Material, Window type aircon Map and Iron corrugated board Texture
Projection installation
draws inspiration from the common sight of air conditioners and iron corrugated boards outside buildings in Taiwan. It utilizes digital mapping to explore the interaction between the image and physical object, revealing the depth and hidden bodies of the imagery through a sculptural approach. The juxtaposition of digital mapping and physical objects creates a conceptual flattening of the waveboards, highlighting the power of images and the presence of their concealed forms.

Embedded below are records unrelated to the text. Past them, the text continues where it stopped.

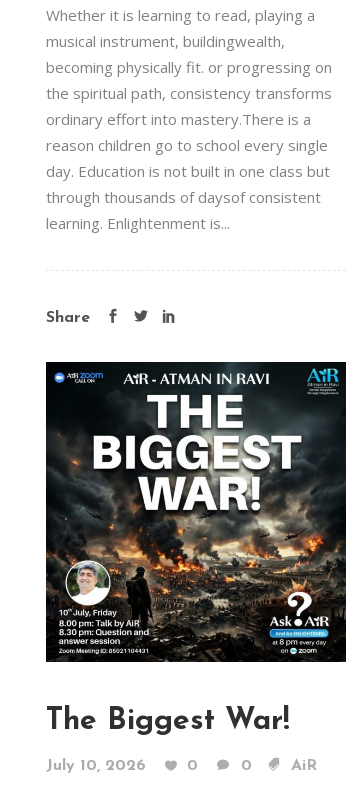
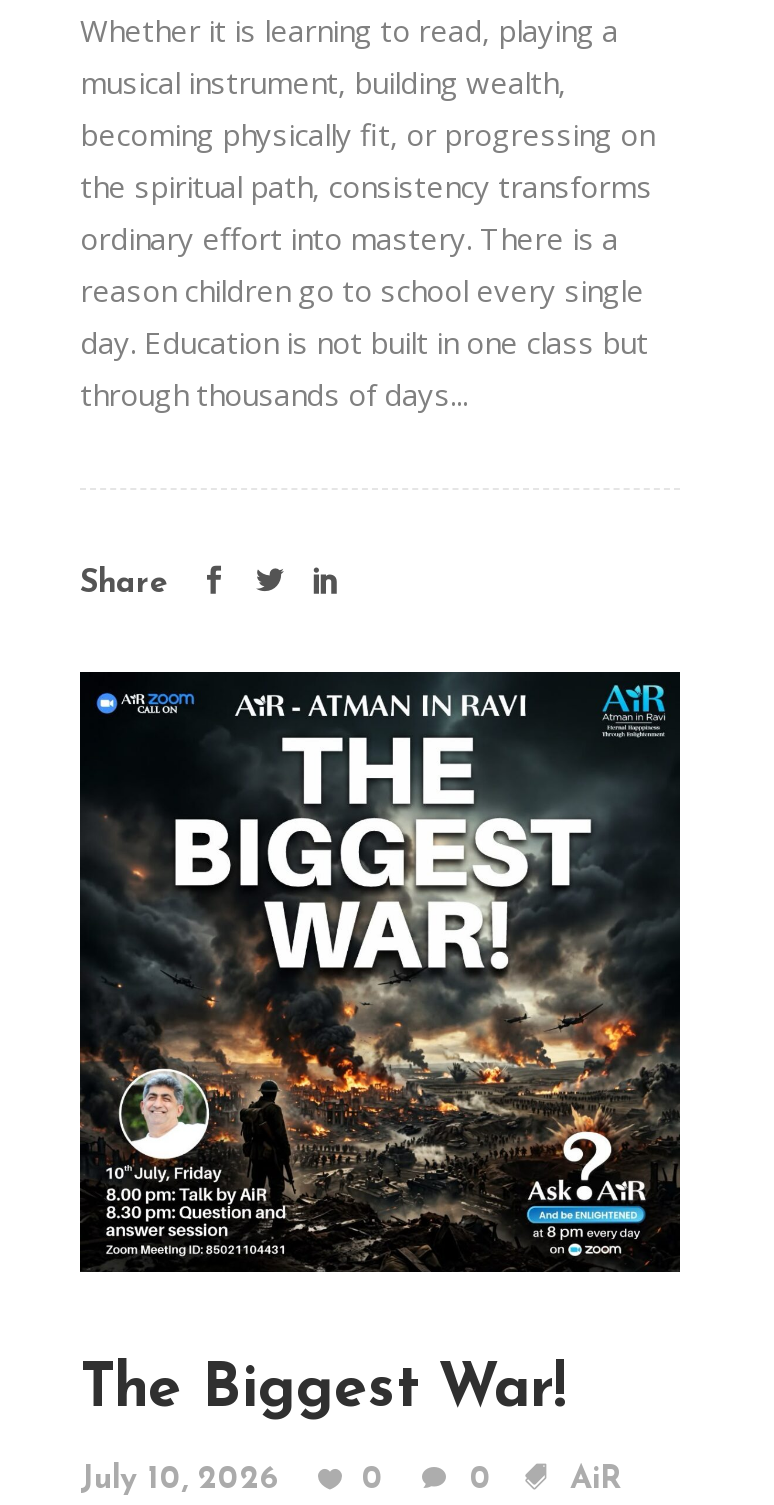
- musical instrument, buildingwealth,
- becoming physically fit. or progressing on
+ musical instrument, building wealth,
+ becoming physically fit, or progressing on

- ordinary effort into mastery.There is a
+ ordinary effort into mastery. There is a

- through thousands of daysof consistent
- learning. Enlightenment is...
+ through thousands of days...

White picture(Three Panel)
Projector、transparent image
Three projectors of the same model were set up at the installation site with equal spacing, and a hex editor was used to compile a "clean" png file with only a transparent alpha layer (without any editing, software, or commercial company information), and the transparent png file was projected by the three projectors at the site to produce a pictureless image. The transparent png file is projected by three projectors on the site to create a projection screen with no picture. The projector is the active subject in the artwork, and the transparent png file is translated by the information and light from the projector to create a visible projection screen with no picture on the site. In this way, the projection responds to the organic state of White Paintings in relation to the space and environment through the relationship between topography (the projection of value and space) and projection technology (the correspondence between space and space), and the correspondence and interaction between the transparent file and the projector.
Shiyi Shop
Projection installation
The work is an extension of the images and digital materials picked up at the exhibition site. The enlargement, reduction, and reversal of the original space objects allow numerical intervention in the sculpture. The projected image makes the topological flow state of the space between two and three dimensions a reflection. The tool properties and additional characteristics of space, objects and materials, as well as the temporal factors of texture changes, are like the spatial transformation of painting and sculpture.